__Recorded information__.
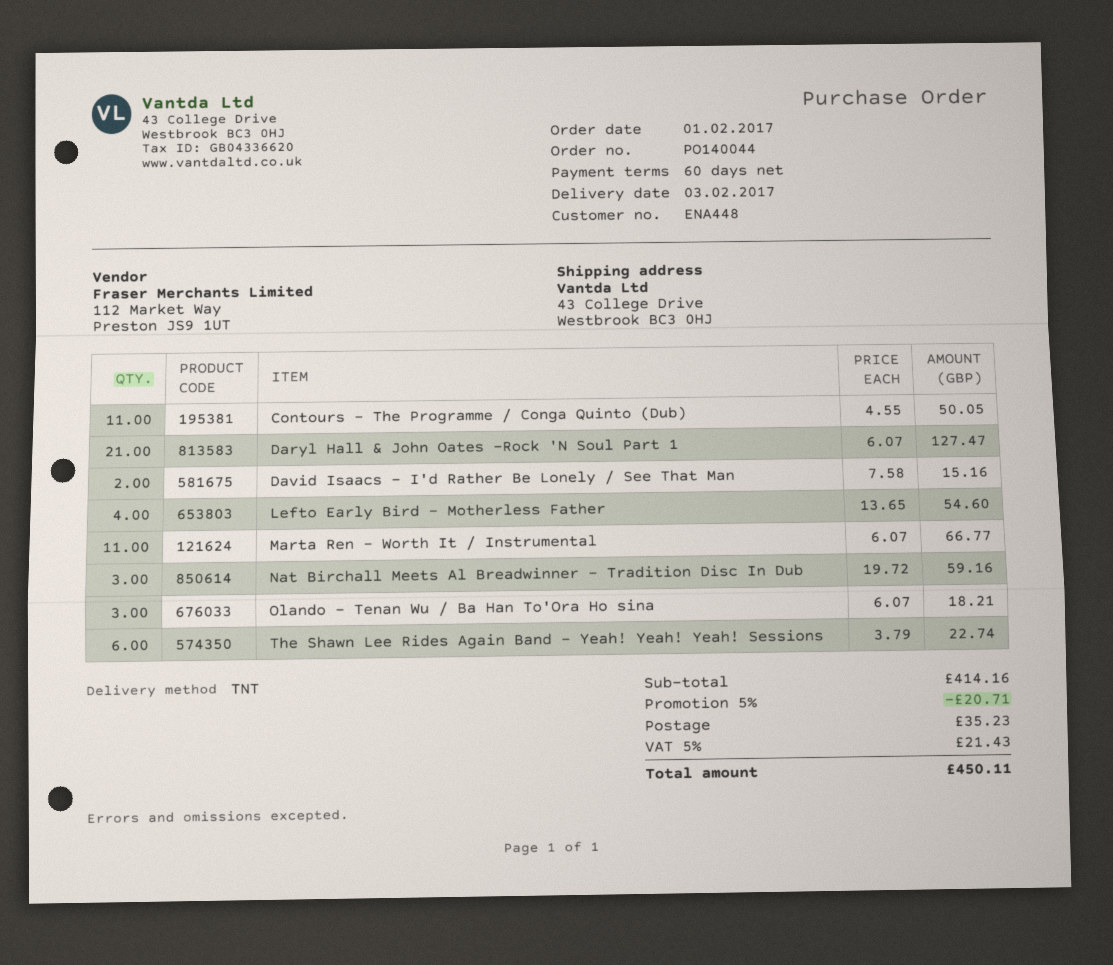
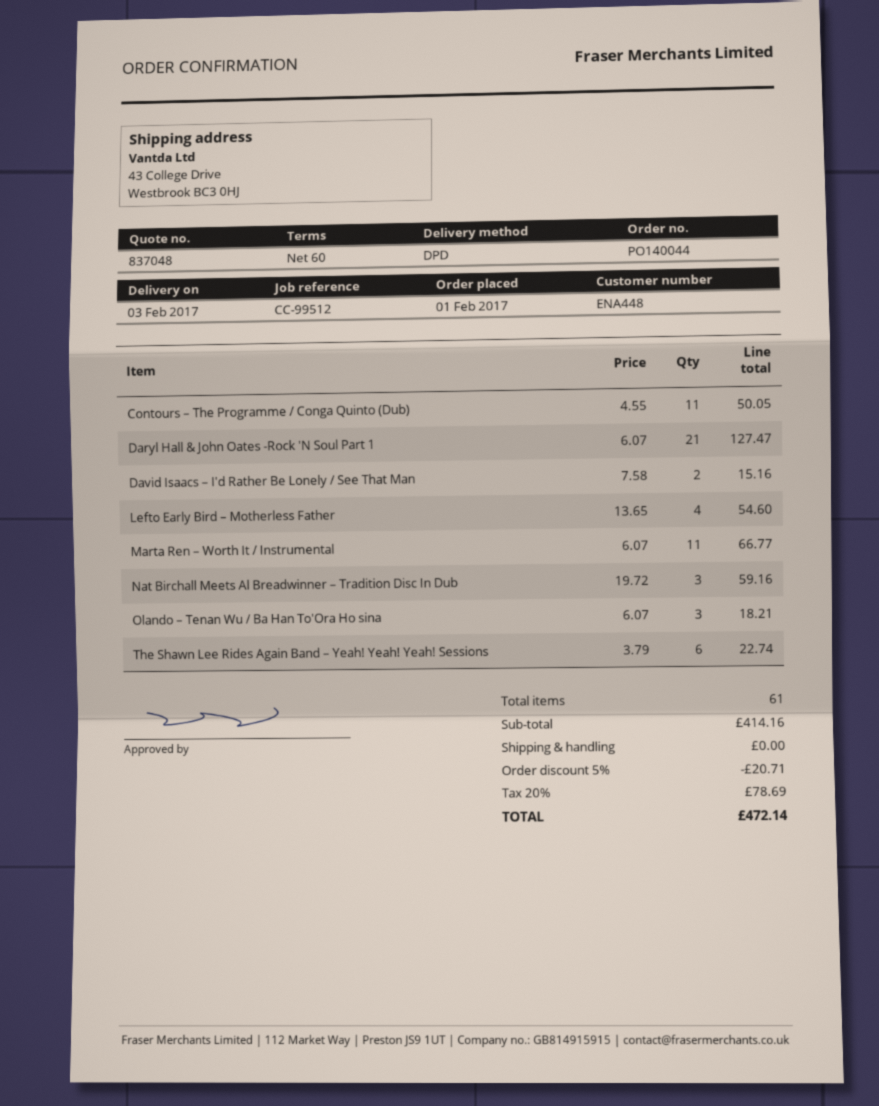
shipping method: TNT -> DPD
shipping: 35.23 -> 0.00
tax: 5% = 21.43 -> 20% = 78.69
total: 450.11 -> 472.14

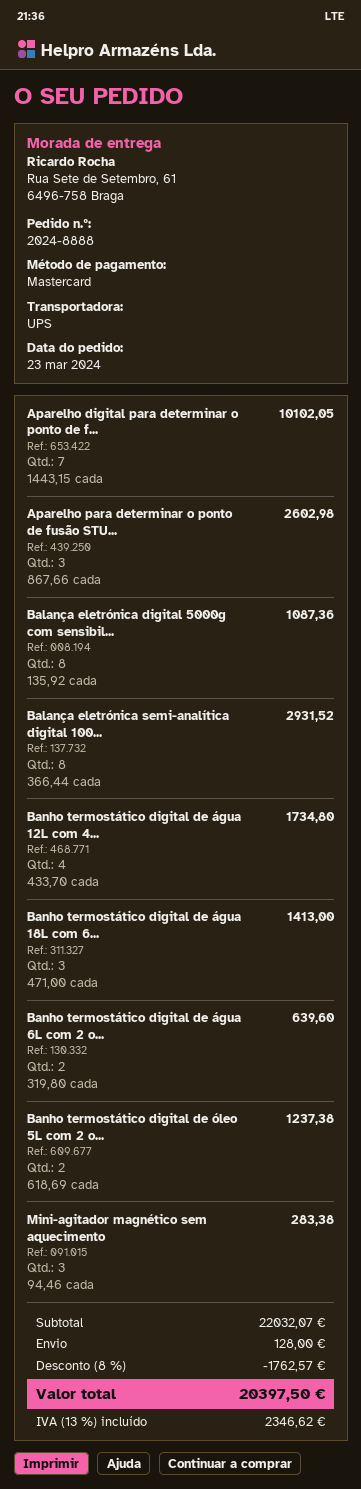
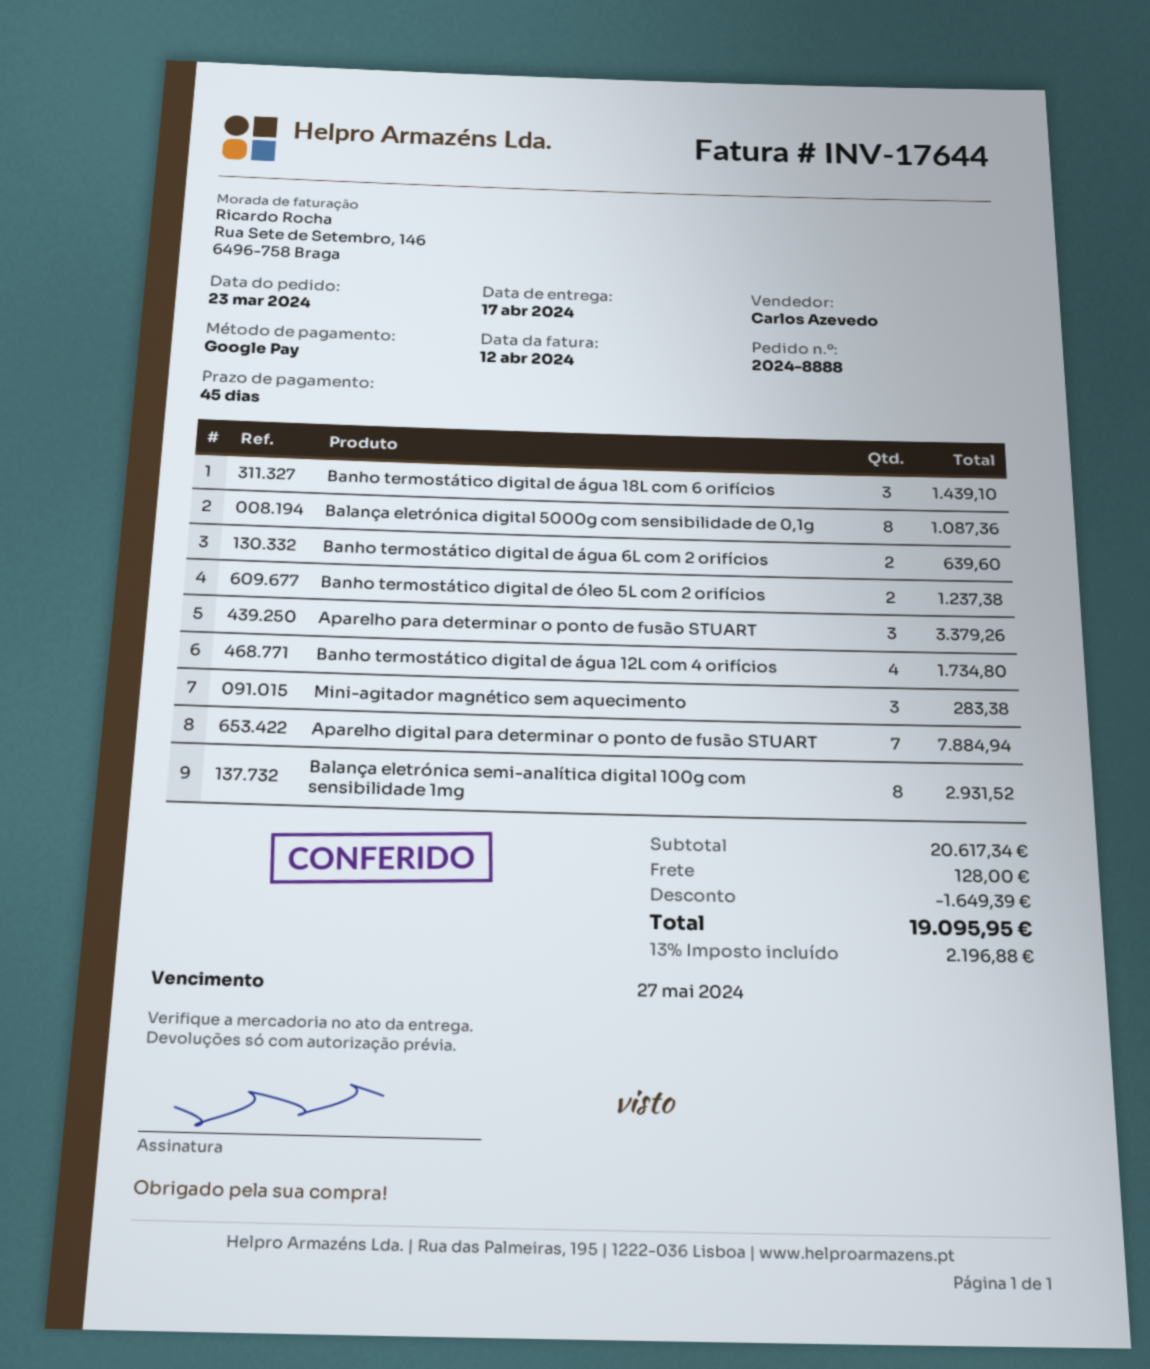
payment method: Mastercard -> Google Pay
Aparelho digital para determinar o ponto de f...: 7 for 10102.05 -> 7 for 7884.94
Aparelho para determinar o ponto de fusão STU...: 3 for 2602.98 -> 3 for 3379.26
Banho termostático digital de água 18L com 6...: 3 for 1413.00 -> 3 for 1439.10
subtotal: 22032.07 -> 20617.34
discount: 1762.57 -> 1649.39
tax: 13% = 2346.62 -> 13% = 2196.88
total: 20397.50 -> 19095.95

__Task requirements__. Restate the entries verbatim, without pictures.

__Answer space__.
shipping method: TNT -> DPD
shipping: 35.23 -> 0.00
tax: 5% = 21.43 -> 20% = 78.69
total: 450.11 -> 472.14

payment method: Mastercard -> Google Pay
Aparelho digital para determinar o ponto de f...: 7 for 10102.05 -> 7 for 7884.94
Aparelho para determinar o ponto de fusão STU...: 3 for 2602.98 -> 3 for 3379.26
Banho termostático digital de água 18L com 6...: 3 for 1413.00 -> 3 for 1439.10
subtotal: 22032.07 -> 20617.34
discount: 1762.57 -> 1649.39
tax: 13% = 2346.62 -> 13% = 2196.88
total: 20397.50 -> 19095.95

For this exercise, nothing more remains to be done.